### Dataset items
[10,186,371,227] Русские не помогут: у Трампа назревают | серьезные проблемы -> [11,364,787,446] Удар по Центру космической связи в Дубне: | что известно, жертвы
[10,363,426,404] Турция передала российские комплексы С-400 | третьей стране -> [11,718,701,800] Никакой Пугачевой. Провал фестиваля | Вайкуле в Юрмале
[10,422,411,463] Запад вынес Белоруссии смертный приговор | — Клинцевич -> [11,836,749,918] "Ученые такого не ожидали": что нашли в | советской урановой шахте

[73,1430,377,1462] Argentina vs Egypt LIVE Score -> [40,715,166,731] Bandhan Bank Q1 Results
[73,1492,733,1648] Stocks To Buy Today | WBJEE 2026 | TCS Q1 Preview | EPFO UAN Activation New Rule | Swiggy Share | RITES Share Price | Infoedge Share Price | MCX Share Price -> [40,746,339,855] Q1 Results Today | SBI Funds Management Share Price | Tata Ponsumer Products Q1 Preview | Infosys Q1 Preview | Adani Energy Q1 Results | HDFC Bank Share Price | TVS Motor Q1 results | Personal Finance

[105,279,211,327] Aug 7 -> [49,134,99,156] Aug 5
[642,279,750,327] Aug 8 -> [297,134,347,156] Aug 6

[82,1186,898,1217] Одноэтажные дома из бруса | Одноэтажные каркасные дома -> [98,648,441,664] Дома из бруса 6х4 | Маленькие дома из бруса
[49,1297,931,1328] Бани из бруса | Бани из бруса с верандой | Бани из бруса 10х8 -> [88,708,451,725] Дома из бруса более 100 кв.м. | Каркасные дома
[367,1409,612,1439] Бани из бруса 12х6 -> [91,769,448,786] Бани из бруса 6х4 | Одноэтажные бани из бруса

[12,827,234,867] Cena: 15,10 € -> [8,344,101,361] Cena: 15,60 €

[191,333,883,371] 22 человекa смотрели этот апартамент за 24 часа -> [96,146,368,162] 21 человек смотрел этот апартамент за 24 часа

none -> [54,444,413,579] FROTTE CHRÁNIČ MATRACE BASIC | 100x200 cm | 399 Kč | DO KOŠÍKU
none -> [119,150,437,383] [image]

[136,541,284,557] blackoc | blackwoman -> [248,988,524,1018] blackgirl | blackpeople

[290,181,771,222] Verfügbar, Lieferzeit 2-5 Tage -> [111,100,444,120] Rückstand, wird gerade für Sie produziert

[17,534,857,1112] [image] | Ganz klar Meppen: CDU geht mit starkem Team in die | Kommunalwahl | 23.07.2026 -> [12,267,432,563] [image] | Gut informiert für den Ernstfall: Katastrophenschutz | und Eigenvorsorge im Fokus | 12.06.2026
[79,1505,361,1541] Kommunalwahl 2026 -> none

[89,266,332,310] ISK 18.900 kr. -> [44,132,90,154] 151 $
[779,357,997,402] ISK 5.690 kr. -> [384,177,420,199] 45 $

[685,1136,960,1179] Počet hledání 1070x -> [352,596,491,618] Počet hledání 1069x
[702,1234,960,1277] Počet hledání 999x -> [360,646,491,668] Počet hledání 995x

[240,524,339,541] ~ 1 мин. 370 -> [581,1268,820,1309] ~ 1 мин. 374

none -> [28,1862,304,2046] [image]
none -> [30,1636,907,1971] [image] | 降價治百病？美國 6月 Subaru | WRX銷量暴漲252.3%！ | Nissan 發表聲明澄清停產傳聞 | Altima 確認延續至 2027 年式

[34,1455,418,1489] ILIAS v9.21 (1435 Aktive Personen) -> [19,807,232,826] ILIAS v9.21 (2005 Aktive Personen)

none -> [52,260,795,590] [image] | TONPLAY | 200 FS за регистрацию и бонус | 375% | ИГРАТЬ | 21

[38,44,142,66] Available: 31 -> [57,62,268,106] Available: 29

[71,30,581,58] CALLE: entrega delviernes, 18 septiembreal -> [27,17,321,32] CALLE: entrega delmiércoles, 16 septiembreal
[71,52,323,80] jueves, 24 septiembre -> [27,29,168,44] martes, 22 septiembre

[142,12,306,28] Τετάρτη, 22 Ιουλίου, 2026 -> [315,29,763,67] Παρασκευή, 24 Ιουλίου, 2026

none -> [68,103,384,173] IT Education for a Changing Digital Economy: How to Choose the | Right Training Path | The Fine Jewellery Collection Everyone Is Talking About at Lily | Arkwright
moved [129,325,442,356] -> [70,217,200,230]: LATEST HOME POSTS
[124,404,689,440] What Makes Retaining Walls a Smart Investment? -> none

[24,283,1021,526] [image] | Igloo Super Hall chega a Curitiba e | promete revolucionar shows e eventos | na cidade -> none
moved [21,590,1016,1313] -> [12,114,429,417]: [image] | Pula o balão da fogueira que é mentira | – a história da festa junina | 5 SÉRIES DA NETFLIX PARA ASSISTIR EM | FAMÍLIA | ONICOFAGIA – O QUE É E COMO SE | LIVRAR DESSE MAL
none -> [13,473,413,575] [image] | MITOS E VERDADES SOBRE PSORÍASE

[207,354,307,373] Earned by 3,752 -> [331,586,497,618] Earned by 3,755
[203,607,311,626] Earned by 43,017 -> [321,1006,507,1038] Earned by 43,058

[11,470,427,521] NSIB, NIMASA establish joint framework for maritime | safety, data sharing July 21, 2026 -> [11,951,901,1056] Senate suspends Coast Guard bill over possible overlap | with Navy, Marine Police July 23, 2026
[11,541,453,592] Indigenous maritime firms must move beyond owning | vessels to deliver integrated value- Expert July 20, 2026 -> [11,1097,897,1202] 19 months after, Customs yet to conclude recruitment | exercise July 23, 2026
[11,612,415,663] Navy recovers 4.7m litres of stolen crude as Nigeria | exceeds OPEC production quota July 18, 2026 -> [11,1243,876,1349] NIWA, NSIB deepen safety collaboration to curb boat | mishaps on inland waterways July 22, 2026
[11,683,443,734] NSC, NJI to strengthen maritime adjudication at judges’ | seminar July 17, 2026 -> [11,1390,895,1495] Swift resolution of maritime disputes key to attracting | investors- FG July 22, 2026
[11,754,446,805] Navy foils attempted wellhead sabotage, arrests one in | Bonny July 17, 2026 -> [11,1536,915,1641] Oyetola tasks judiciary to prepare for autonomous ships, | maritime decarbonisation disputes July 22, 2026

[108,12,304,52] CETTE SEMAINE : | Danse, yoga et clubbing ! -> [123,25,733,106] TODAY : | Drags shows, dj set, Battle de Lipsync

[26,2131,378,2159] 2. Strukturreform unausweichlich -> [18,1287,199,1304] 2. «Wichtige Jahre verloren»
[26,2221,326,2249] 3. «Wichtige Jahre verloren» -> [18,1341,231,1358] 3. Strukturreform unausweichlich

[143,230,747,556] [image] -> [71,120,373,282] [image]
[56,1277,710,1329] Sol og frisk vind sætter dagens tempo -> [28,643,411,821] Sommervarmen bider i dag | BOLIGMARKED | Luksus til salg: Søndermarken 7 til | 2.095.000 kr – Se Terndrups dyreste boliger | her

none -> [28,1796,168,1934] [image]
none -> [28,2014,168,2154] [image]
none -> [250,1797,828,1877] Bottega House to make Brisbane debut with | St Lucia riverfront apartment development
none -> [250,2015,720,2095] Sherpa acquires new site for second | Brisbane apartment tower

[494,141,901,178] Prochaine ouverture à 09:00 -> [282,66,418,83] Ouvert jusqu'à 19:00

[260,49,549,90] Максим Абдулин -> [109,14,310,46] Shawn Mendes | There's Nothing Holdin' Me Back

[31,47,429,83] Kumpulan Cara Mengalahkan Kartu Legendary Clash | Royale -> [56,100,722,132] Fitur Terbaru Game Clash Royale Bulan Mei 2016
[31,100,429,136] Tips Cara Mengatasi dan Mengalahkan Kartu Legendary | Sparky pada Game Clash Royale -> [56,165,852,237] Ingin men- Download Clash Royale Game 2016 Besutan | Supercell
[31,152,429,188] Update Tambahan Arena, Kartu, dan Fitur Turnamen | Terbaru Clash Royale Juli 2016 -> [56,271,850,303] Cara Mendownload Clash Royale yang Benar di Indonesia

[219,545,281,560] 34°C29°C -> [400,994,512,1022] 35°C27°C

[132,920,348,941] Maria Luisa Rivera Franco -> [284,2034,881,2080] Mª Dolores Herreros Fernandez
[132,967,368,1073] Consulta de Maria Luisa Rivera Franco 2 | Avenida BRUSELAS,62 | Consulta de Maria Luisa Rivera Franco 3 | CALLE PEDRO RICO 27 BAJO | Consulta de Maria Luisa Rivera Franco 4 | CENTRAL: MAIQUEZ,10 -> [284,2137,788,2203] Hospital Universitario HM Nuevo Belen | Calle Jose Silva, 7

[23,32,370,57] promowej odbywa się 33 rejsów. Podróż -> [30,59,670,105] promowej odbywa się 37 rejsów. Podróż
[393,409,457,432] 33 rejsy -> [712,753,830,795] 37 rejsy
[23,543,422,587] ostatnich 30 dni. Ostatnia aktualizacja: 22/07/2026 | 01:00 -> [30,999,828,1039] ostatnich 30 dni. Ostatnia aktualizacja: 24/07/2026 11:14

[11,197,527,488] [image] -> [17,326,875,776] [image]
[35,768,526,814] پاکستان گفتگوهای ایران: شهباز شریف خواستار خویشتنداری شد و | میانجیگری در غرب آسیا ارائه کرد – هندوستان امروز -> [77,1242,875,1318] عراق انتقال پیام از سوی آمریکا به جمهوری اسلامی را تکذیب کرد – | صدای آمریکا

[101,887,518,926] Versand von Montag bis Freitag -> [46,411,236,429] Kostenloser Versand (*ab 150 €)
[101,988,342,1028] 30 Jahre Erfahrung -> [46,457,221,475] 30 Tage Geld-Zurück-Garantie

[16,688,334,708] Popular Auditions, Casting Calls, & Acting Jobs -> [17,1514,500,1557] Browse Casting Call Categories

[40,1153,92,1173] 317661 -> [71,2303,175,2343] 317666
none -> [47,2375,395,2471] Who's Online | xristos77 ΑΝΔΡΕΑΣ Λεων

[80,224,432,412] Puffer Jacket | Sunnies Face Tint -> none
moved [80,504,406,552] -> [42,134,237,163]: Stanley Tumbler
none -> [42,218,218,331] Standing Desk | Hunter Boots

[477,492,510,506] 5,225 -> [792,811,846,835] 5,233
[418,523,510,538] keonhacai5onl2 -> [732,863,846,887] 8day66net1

### Task objective
Where the line containing "moved [80,504,406,552] ->" appears, start copying, and go on exactly through the last line of the data.

### Task output
moved [80,504,406,552] -> [42,134,237,163]: Stanley Tumbler
none -> [42,218,218,331] Standing Desk | Hunter Boots

[477,492,510,506] 5,225 -> [792,811,846,835] 5,233
[418,523,510,538] keonhacai5onl2 -> [732,863,846,887] 8day66net1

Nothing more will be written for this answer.